▶ [Try it]:
From the line containing "BAMBOO BASIC Thongs EMMA 3-pack: 80 -> 70" through the end of the entries, please repeat every line exactly and nothing more; the pictures do not belong in the copy.

Edit difference data:

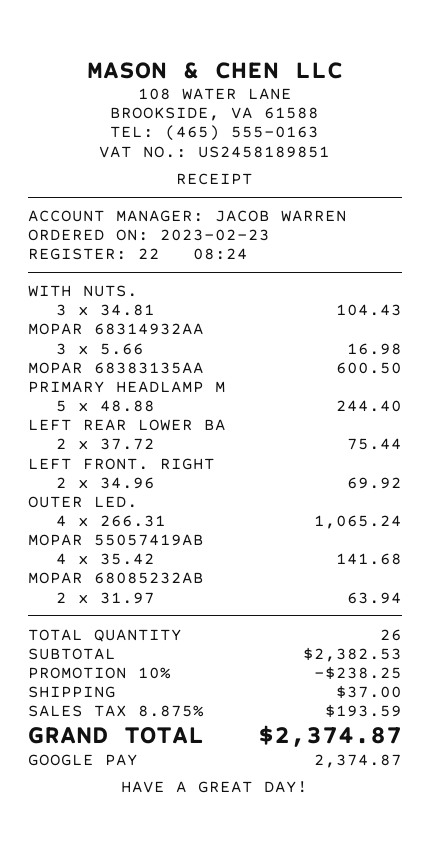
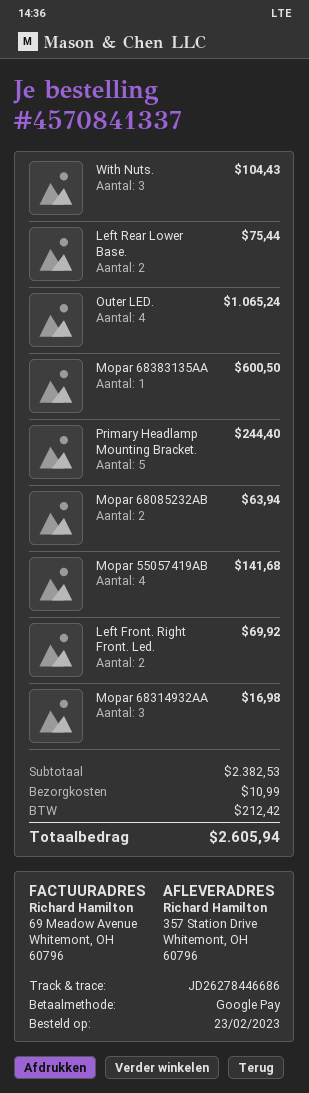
discount: 10% = 238.25 -> none
shipping: 37.00 -> 10.99
tax: 193.59 -> 212.42
total: 2374.87 -> 2605.94

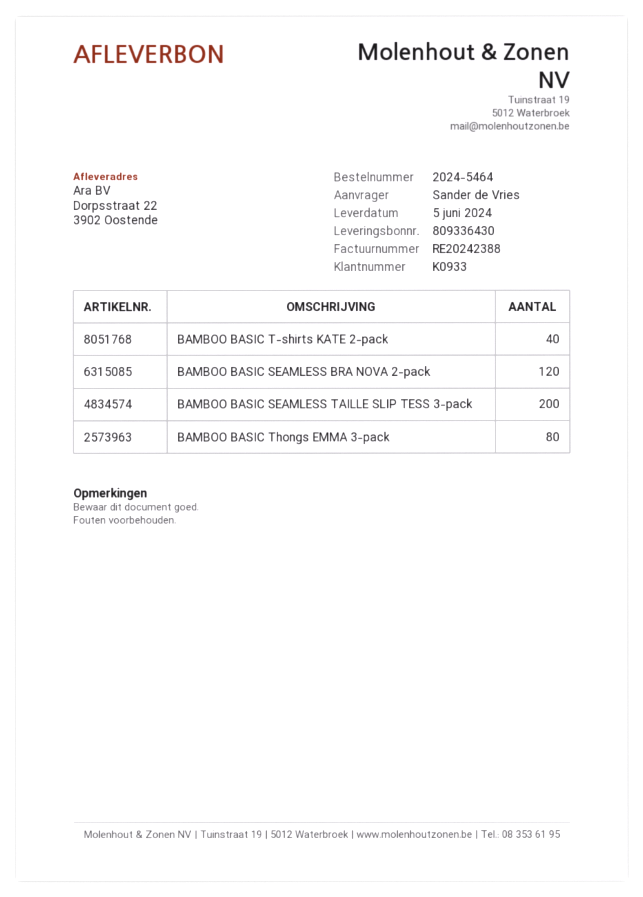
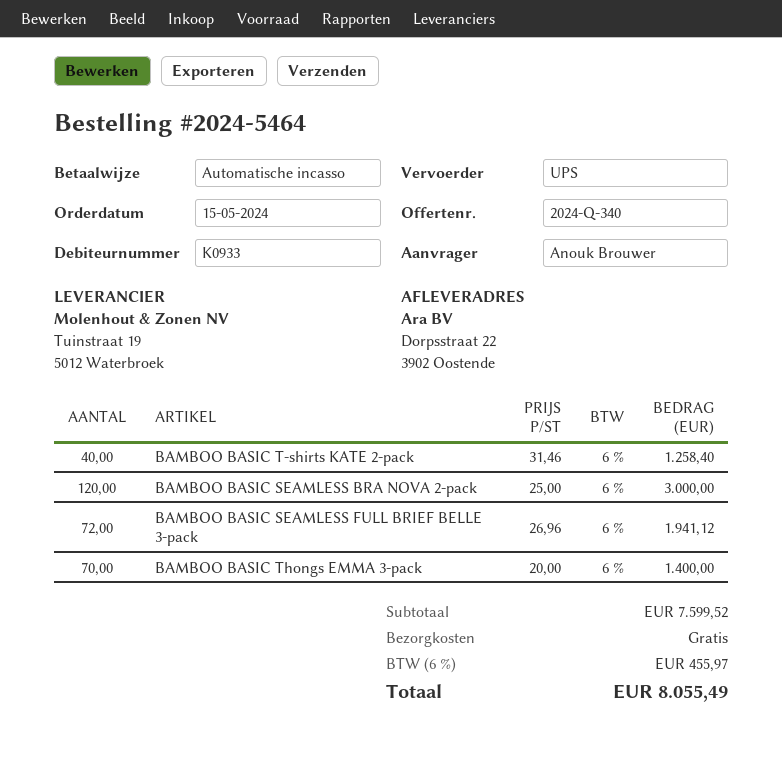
ordered by: Sander de Vries -> Anouk Brouwer
BAMBOO BASIC SEAMLESS TAILLE SLIP TESS 3-pack: 200 -> none
BAMBOO BASIC Thongs EMMA 3-pack: 80 -> 70
BAMBOO BASIC SEAMLESS FULL BRIEF BELLE 3-pack: none -> 72

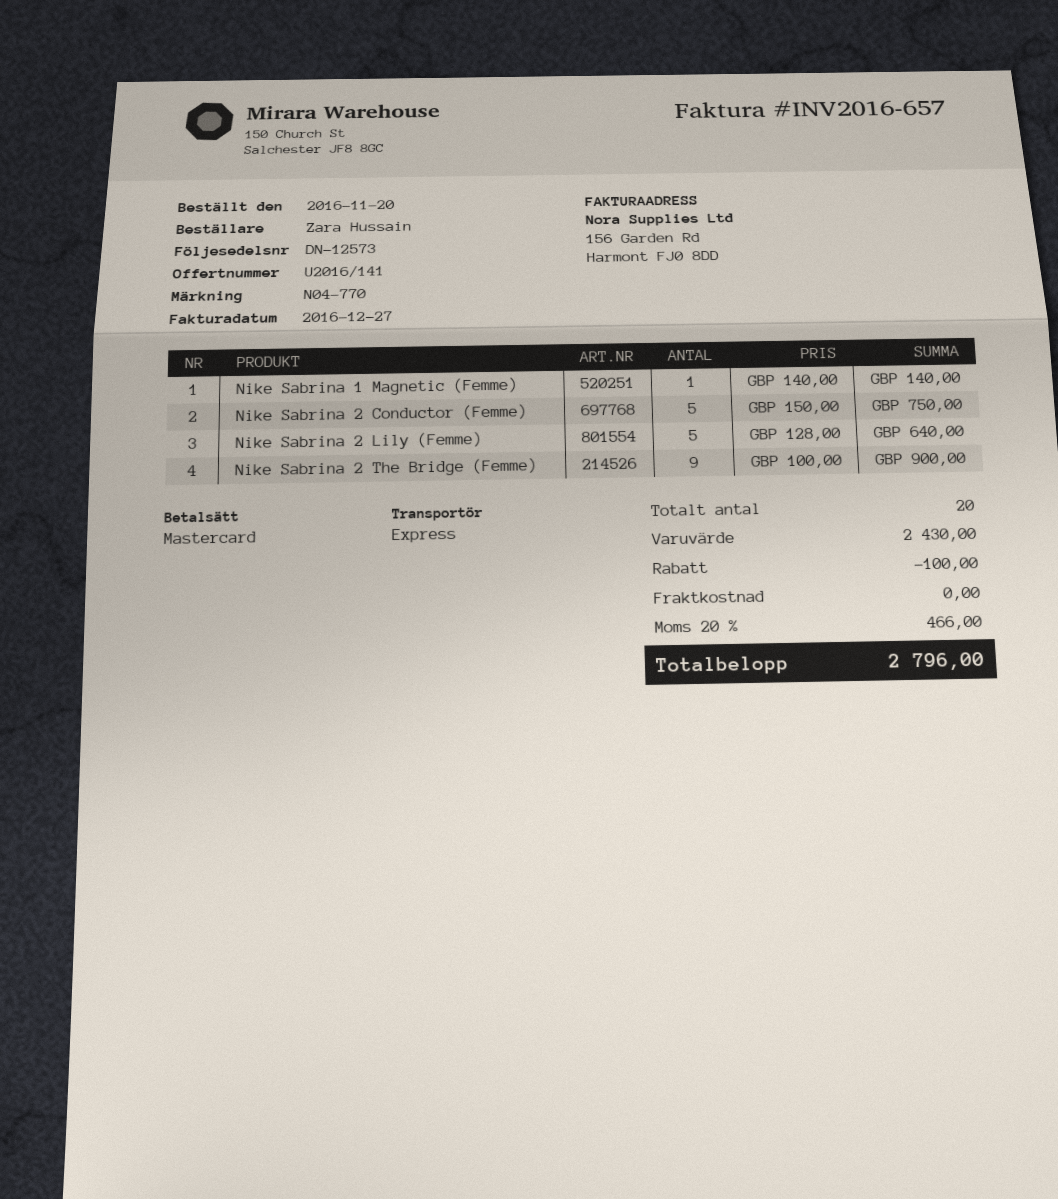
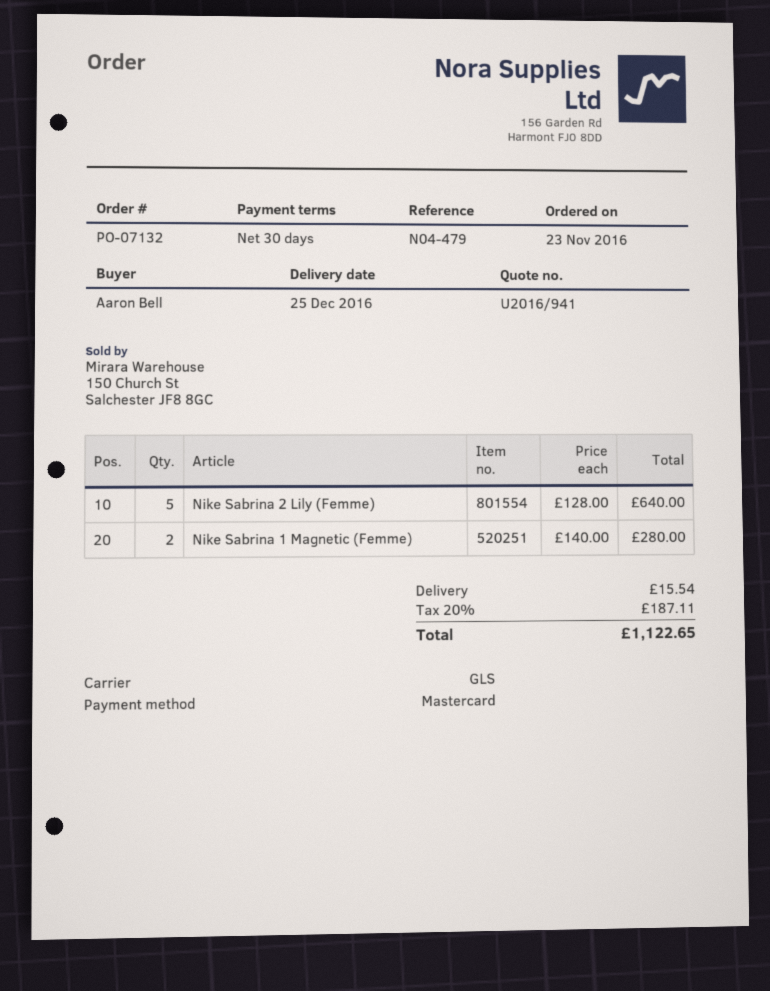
quote number: U2016/141 -> U2016/941
order date: 2016-11-20 -> 2016-11-23
reference: N04-770 -> N04-479
ordered by: Zara Hussain -> Aaron Bell
shipping method: express -> GLS
Nike Sabrina 1 Magnetic (Femme): 1 x 140.00 = 140.00 -> 2 x 140.00 = 280.00
Nike Sabrina 2 Conductor (Femme): 5 x 150.00 = 750.00 -> none
Nike Sabrina 2 The Bridge (Femme): 9 x 100.00 = 900.00 -> none
discount: 100.00 -> none
shipping: 0.00 -> 15.54
tax: 20% = 466.00 -> 20% = 187.11
total: 2796.00 -> 1122.65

▶ [Solution to this exercise]:
BAMBOO BASIC Thongs EMMA 3-pack: 80 -> 70
BAMBOO BASIC SEAMLESS FULL BRIEF BELLE 3-pack: none -> 72

quote number: U2016/141 -> U2016/941
order date: 2016-11-20 -> 2016-11-23
reference: N04-770 -> N04-479
ordered by: Zara Hussain -> Aaron Bell
shipping method: express -> GLS
Nike Sabrina 1 Magnetic (Femme): 1 x 140.00 = 140.00 -> 2 x 140.00 = 280.00
Nike Sabrina 2 Conductor (Femme): 5 x 150.00 = 750.00 -> none
Nike Sabrina 2 The Bridge (Femme): 9 x 100.00 = 900.00 -> none
discount: 100.00 -> none
shipping: 0.00 -> 15.54
tax: 20% = 466.00 -> 20% = 187.11
total: 2796.00 -> 1122.65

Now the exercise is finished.